Task statement -> Filter the entries, keeping every line with the string "SYRACUSE".

Input material ->
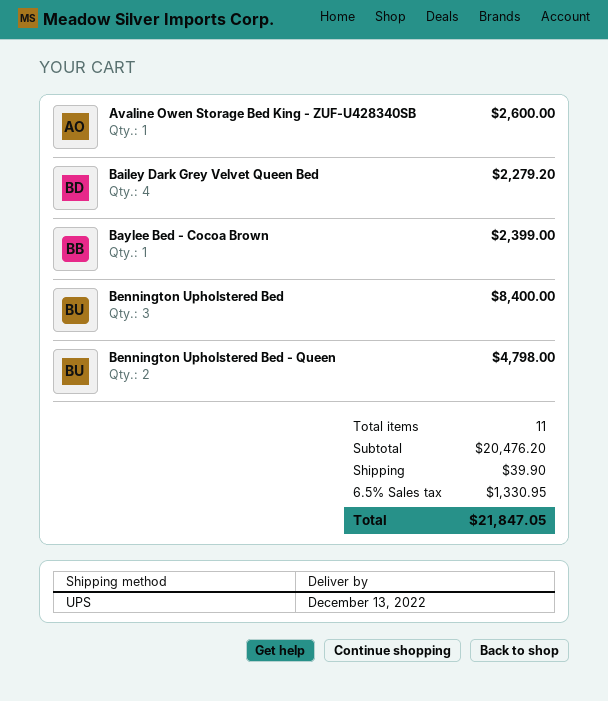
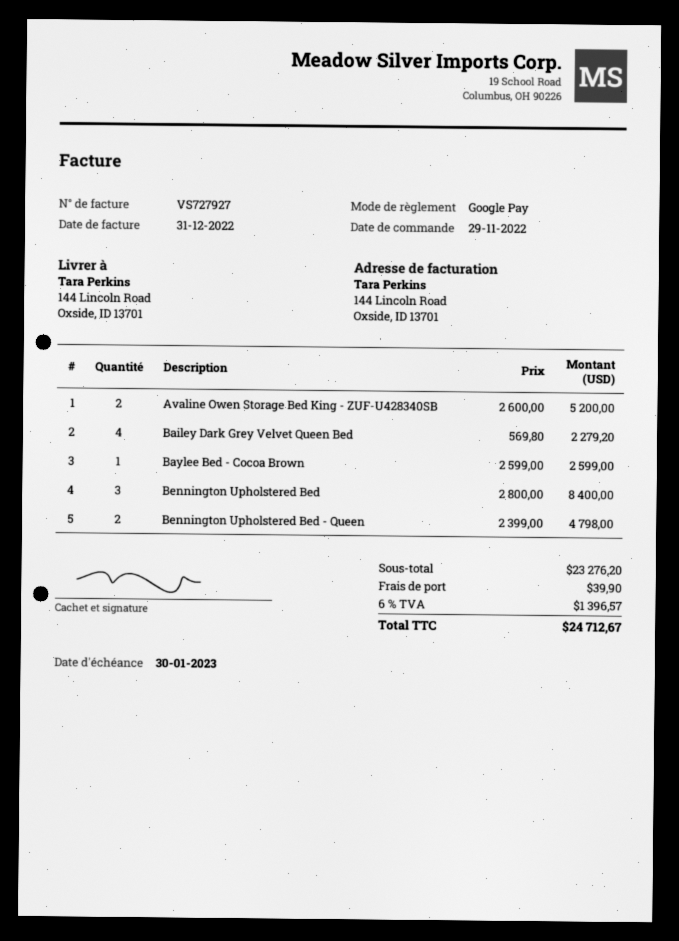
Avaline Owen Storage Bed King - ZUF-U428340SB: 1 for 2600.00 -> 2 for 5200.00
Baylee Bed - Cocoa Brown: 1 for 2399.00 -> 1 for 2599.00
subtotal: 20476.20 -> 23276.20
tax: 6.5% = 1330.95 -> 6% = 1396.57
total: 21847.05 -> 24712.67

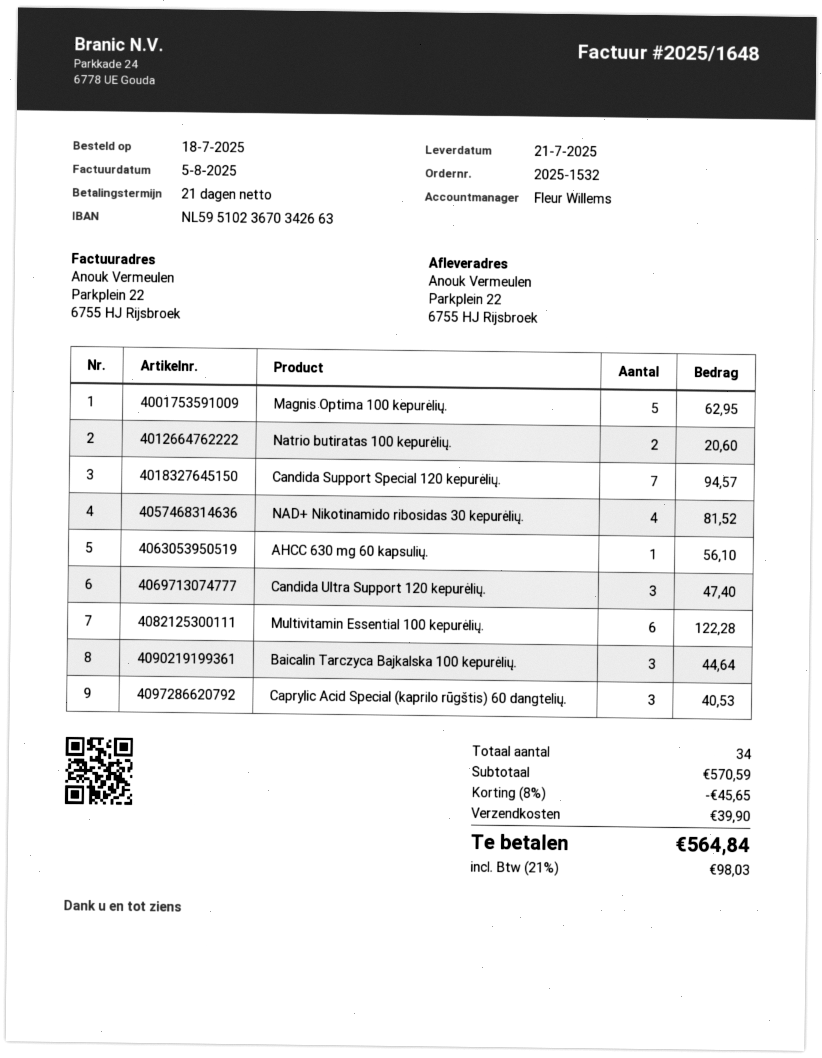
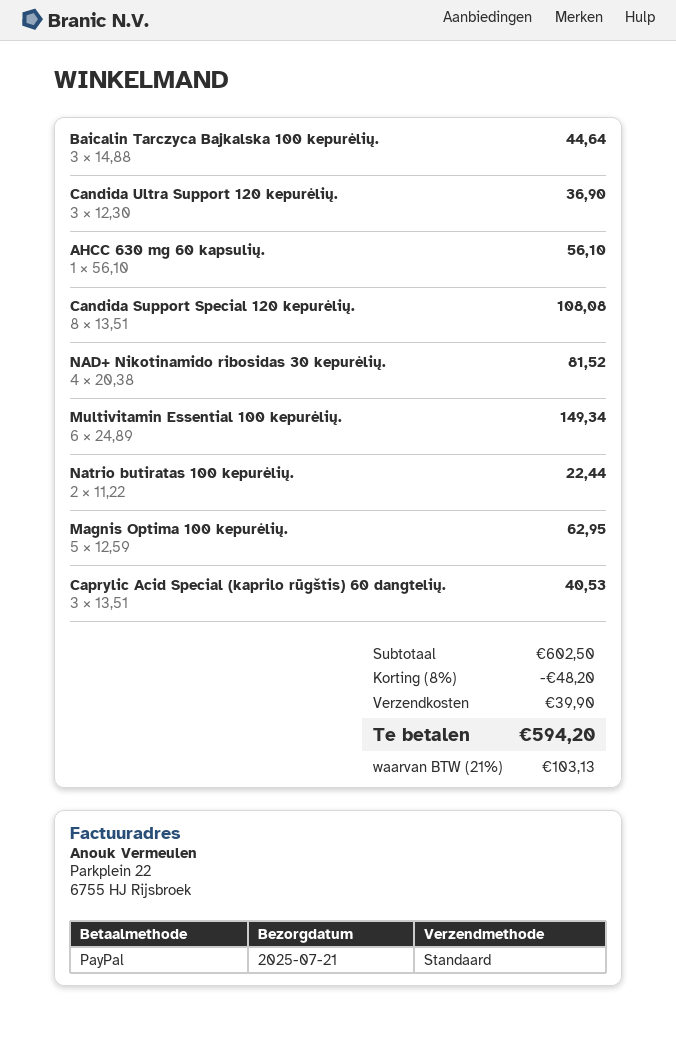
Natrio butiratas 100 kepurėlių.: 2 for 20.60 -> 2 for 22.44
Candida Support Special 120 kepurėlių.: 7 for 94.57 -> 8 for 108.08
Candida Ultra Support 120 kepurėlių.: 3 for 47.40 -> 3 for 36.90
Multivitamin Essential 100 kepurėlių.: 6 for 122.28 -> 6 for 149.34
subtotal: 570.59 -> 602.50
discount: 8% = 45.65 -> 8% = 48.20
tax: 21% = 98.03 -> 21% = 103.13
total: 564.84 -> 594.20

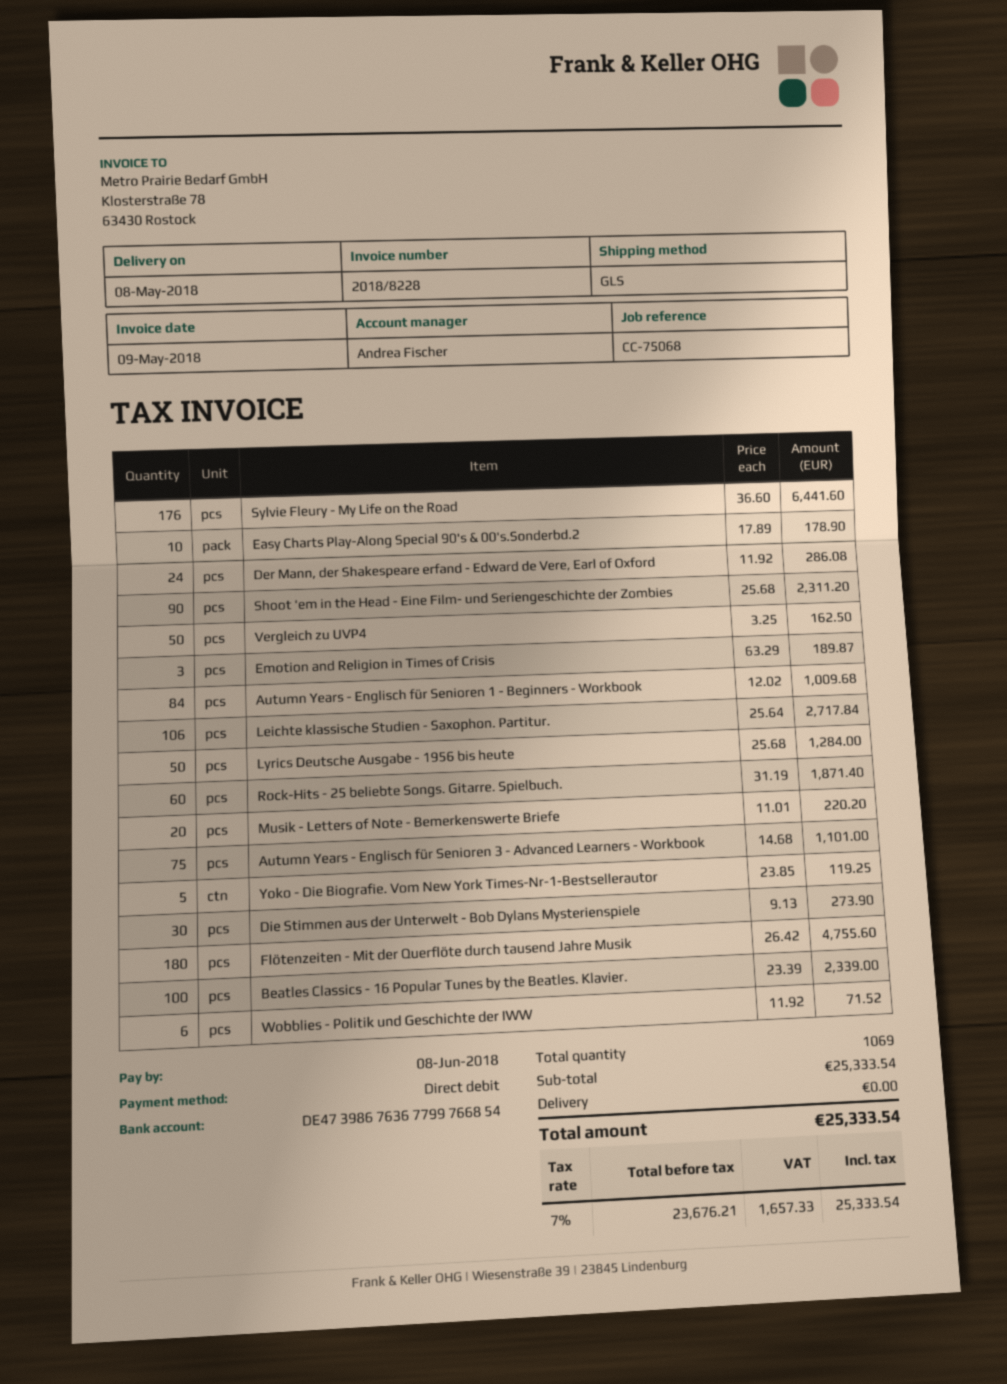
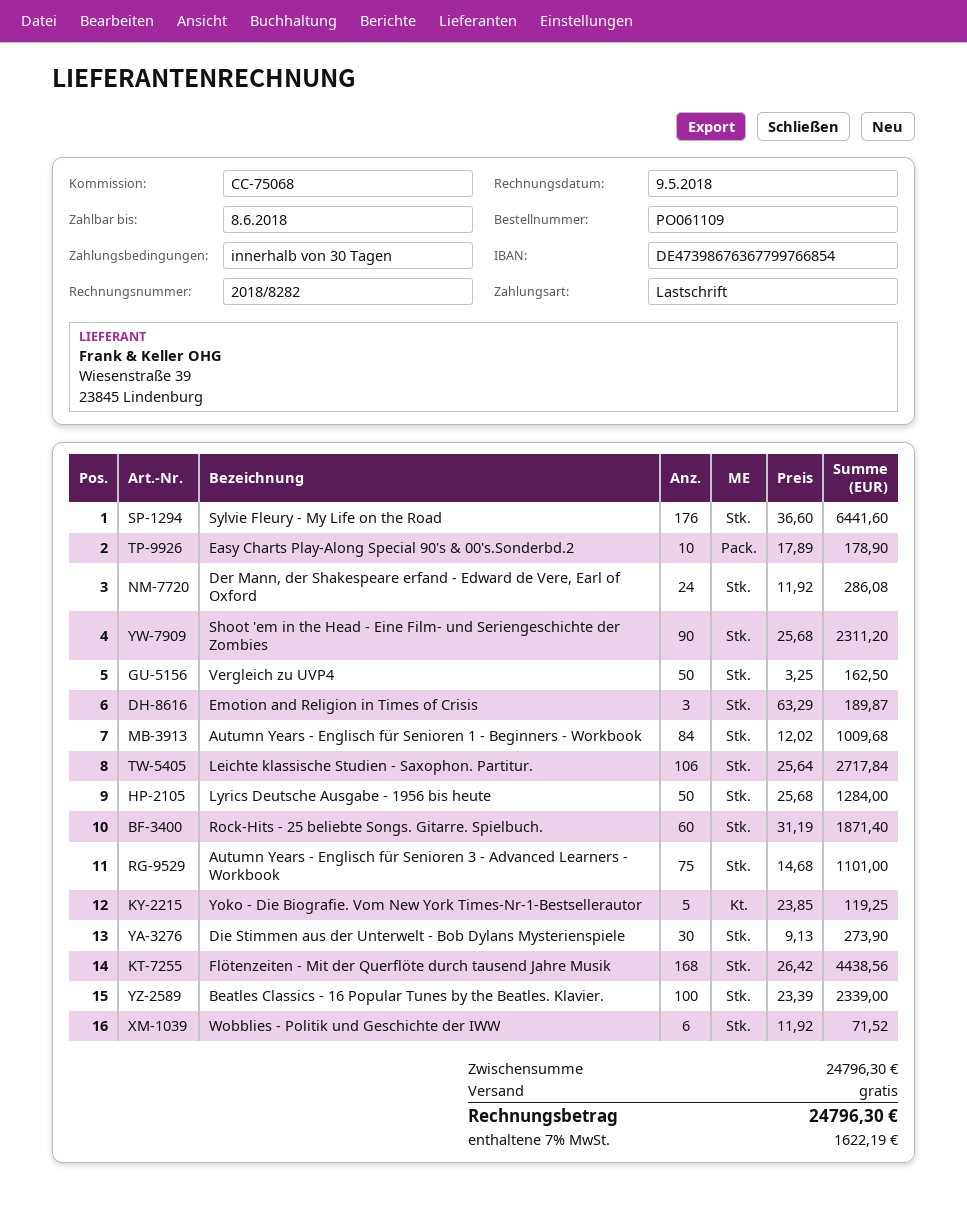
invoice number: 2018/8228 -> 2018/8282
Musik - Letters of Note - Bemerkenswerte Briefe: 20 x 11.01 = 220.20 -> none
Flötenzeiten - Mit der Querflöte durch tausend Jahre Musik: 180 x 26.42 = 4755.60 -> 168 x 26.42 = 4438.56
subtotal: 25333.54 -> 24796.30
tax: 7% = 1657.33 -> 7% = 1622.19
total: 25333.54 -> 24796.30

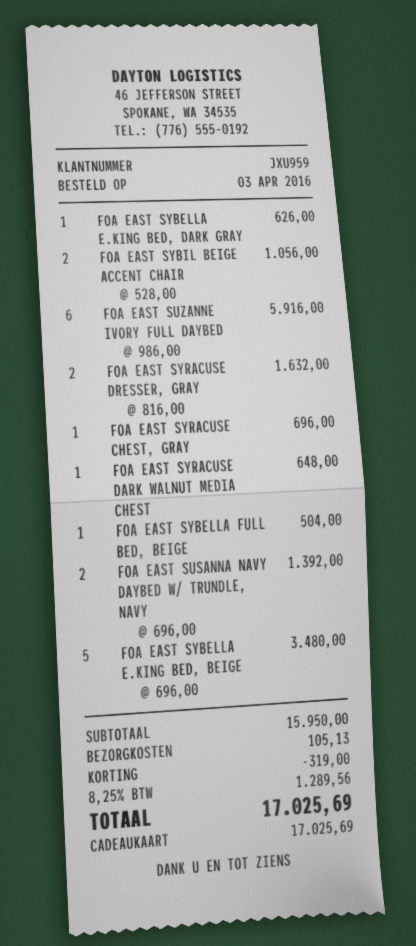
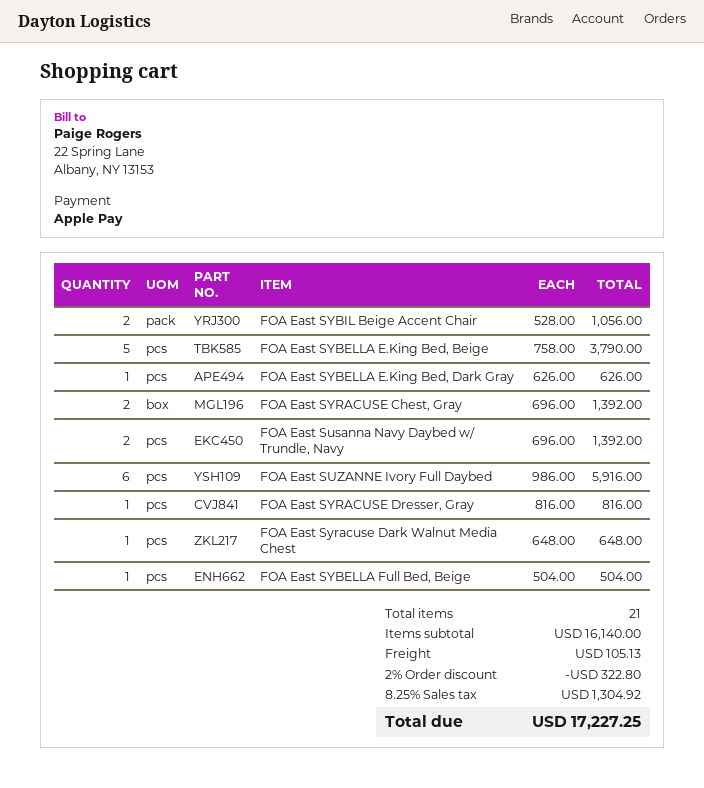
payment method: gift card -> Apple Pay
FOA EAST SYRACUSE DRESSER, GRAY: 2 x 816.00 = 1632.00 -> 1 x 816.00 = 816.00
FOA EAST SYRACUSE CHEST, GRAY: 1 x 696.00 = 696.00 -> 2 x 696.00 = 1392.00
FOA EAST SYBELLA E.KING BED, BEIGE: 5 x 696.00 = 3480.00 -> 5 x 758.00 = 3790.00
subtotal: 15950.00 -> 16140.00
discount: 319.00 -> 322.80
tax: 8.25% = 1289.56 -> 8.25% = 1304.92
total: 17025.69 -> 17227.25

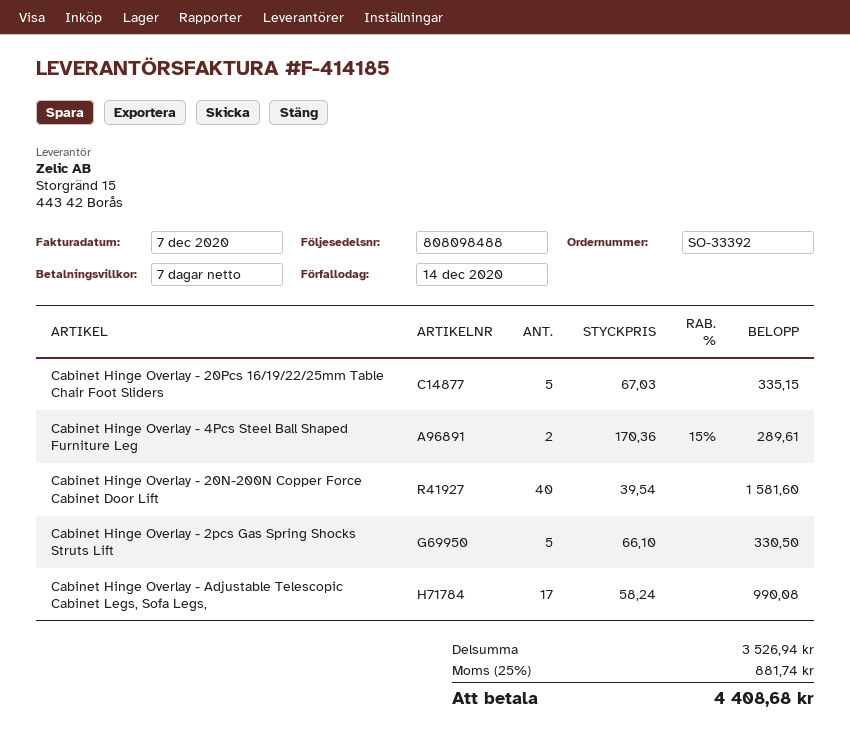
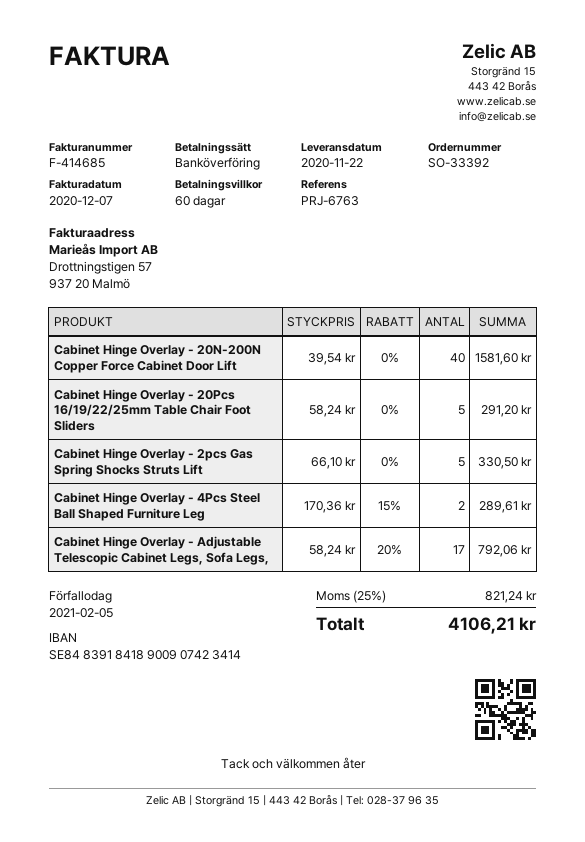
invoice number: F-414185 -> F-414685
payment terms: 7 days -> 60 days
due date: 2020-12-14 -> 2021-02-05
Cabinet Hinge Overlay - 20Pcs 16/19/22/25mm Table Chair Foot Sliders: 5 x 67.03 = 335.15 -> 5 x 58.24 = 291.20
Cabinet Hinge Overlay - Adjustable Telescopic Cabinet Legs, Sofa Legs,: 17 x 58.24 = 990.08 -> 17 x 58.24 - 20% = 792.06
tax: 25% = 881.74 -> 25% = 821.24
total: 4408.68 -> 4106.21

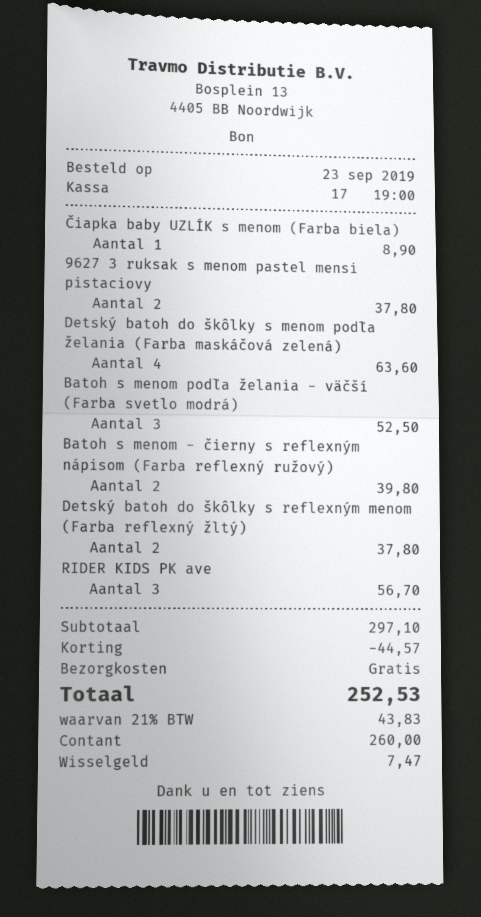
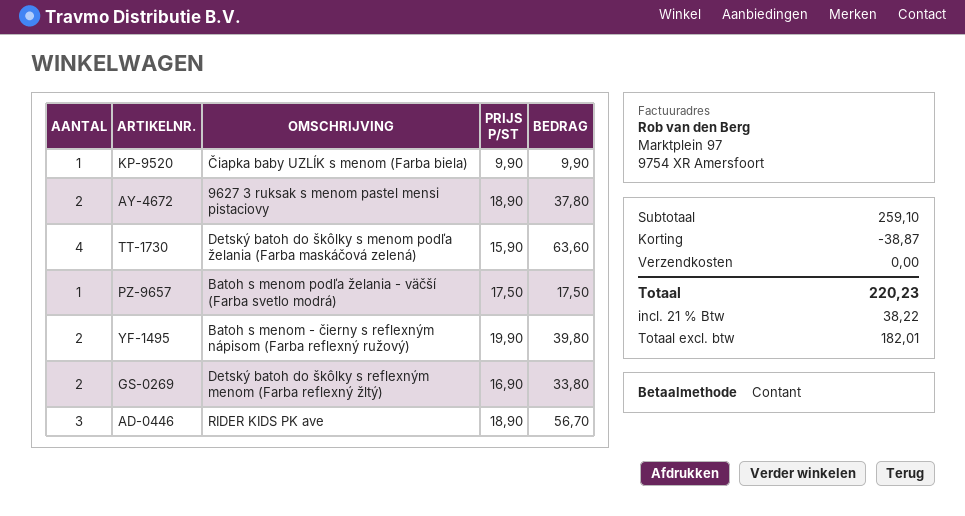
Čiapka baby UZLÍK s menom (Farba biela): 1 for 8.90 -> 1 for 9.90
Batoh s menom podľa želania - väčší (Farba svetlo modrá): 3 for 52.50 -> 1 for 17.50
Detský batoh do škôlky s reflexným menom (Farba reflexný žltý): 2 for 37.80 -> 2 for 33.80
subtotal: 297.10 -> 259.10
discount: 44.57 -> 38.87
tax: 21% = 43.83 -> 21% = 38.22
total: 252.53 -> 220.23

Task response ->
FOA EAST SYRACUSE DRESSER, GRAY: 2 x 816.00 = 1632.00 -> 1 x 816.00 = 816.00
FOA EAST SYRACUSE CHEST, GRAY: 1 x 696.00 = 696.00 -> 2 x 696.00 = 1392.00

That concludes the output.